Meta has since spent more than $36 billion on metaverse research and development, but so far has relatively little to show for it. Meta has sold about 20 million of its Quest VR headsets so far, but according to some reports, not many people are spending a lot of time in the metaverse. And a lack of legs for your avatar probably isn’t the main reason. No doubt many were wondering: What are we supposed to be doing in here?

The evolution of virtual reality

Things changed fairly dramatically in June, however, when Apple demoed its Vision Pro headset, and then in early February when they were finally available for sale. At $3,499 US, the device is definitely not for the average consumer, but using it has changed the way some think about virtual reality, or the “metaverse,” or whatever we choose to call it.

Some of the enhancements that Apple has come up with for the VR headset experience have convinced Vision Pro true believers that we are either at or close to the same kind of inflection point that we saw after the release of the original iPhone in 2007.Others, however, aren’t so sure we are there yet.

The metaverse sounds like a place where you bump into giant dinosaur avatars or play virtual tennis, but ‘spatial computing’ puts the focus on using a VR headset to enhance what users already do on their computers. Some users generate multiple virtual screens that hang in the air in front of them, allowing them to walk around their homes or offices and always have their virtual desktop in front of them.

VR fans are excited about the prospect of watching a movie on what looks like a 100-foot-wide TV screen hanging in the air in front of them, or playing a video game. But what about work-related uses of a headset like the Vision Pro? 
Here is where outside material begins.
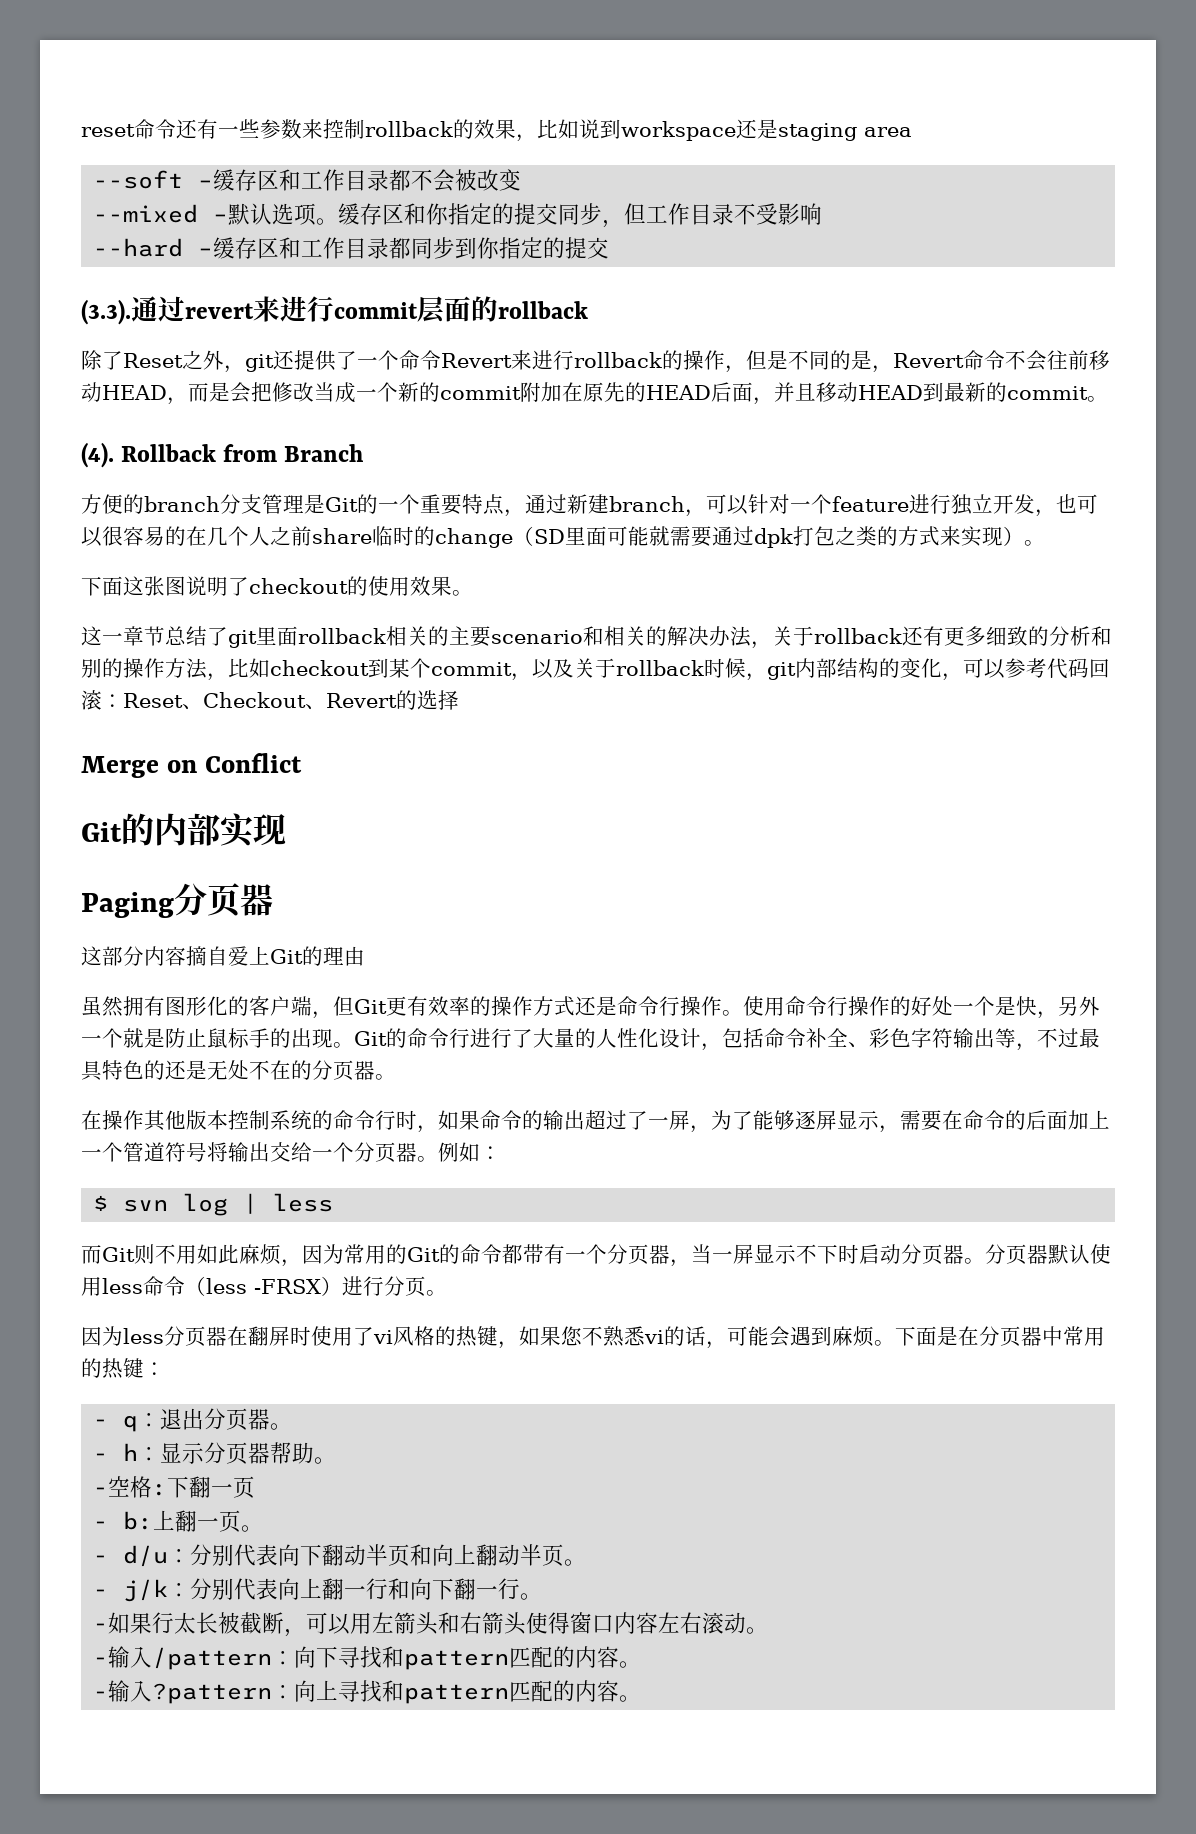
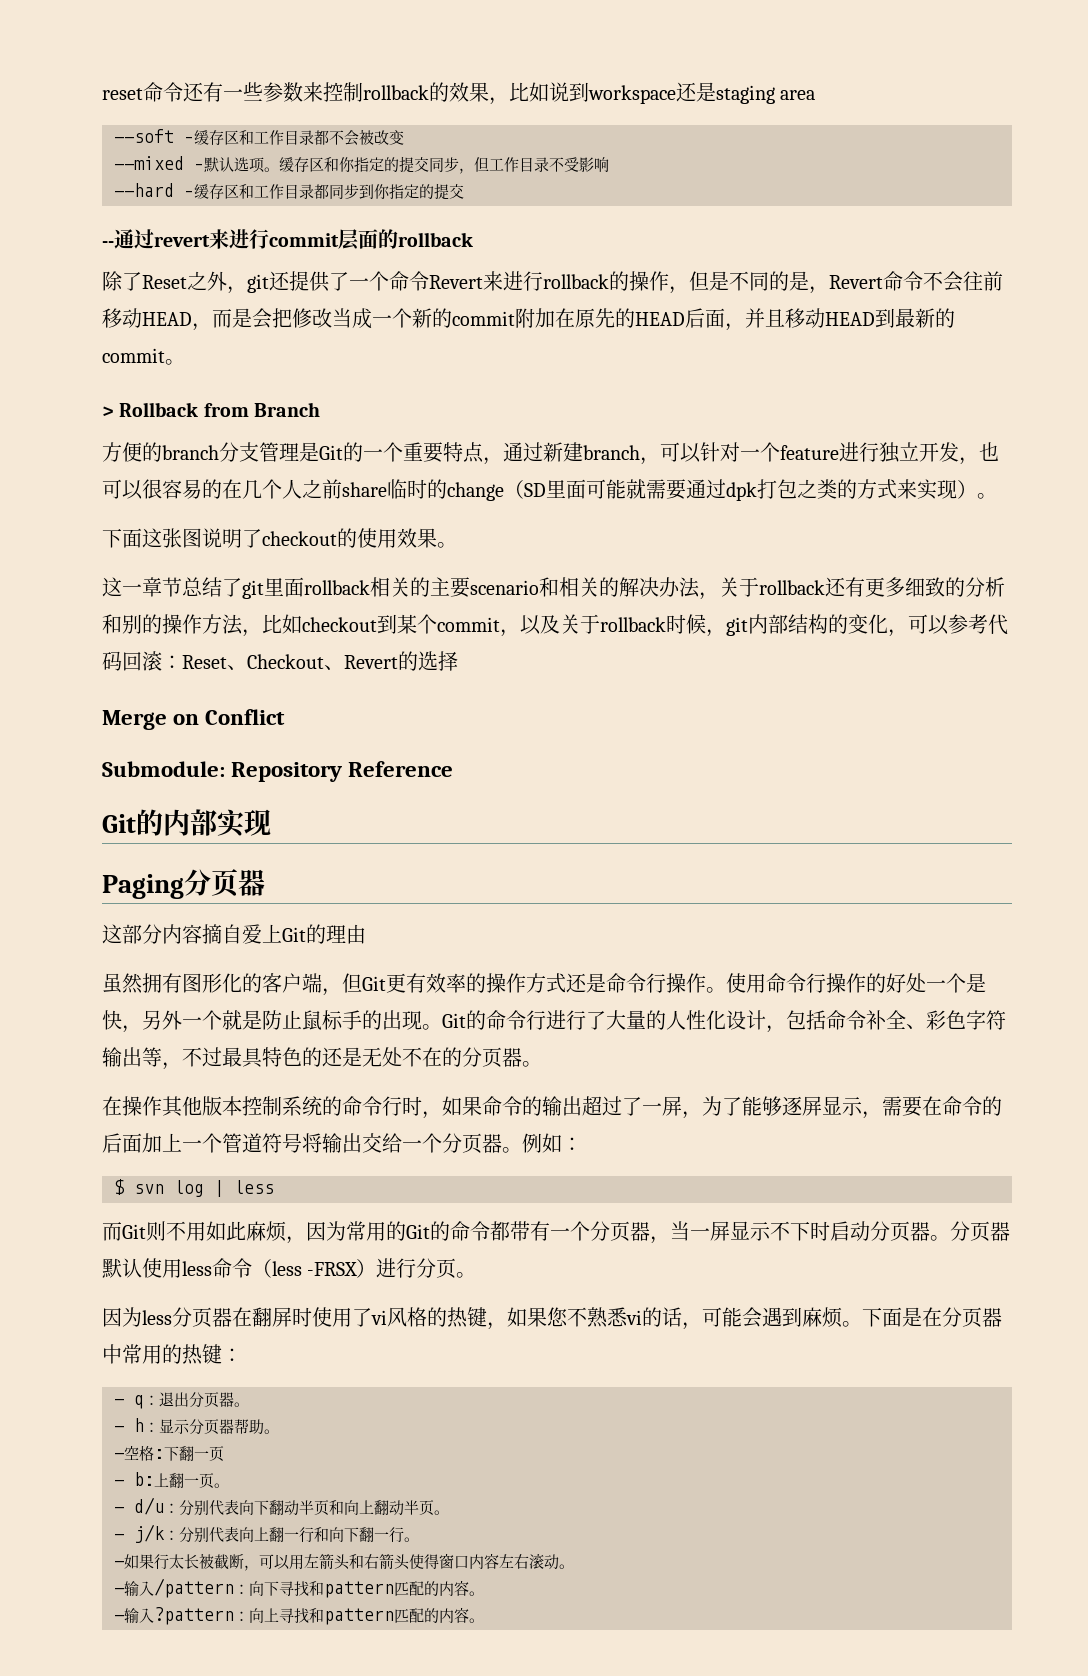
[81,299,131,325] (3.3). -> [102,241,114,247] --
[81,442,114,468] (4). -> [102,406,114,417] >
(302, 763) none -> [102,761,454,782] // Submodule: Repository Reference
Innovating health care with VR technology

One of the most obvious applications is in medicine, where doctors are already using remote viewing software to perform checkups or even operations. At Cambridge University, game designers and cancer researchers have teamed up to make it easier to see cancer cells and distinguish between different kinds.

Heads-up displays and other similar kinds of technology are already in use in aerospace engineering and other fields, because they allow workers to see a wiring diagram or schematic while working to repair it. VR headsets could make such tasks even easier, by making those diagrams or schematics even larger, and superimposing them on the real thing. The same kind of process could work for digital scans of a patient during an operation.

Using virtual reality, patients and doctors could also do remote consultations more easily, allowing patients to describe visually what is happening with them, and giving health professionals the ability to offer tips and direct recommendations in a visual way. 

This would not only help with providing care to people who live in remote areas, but could also help when there is a language barrier between doctor and patient. 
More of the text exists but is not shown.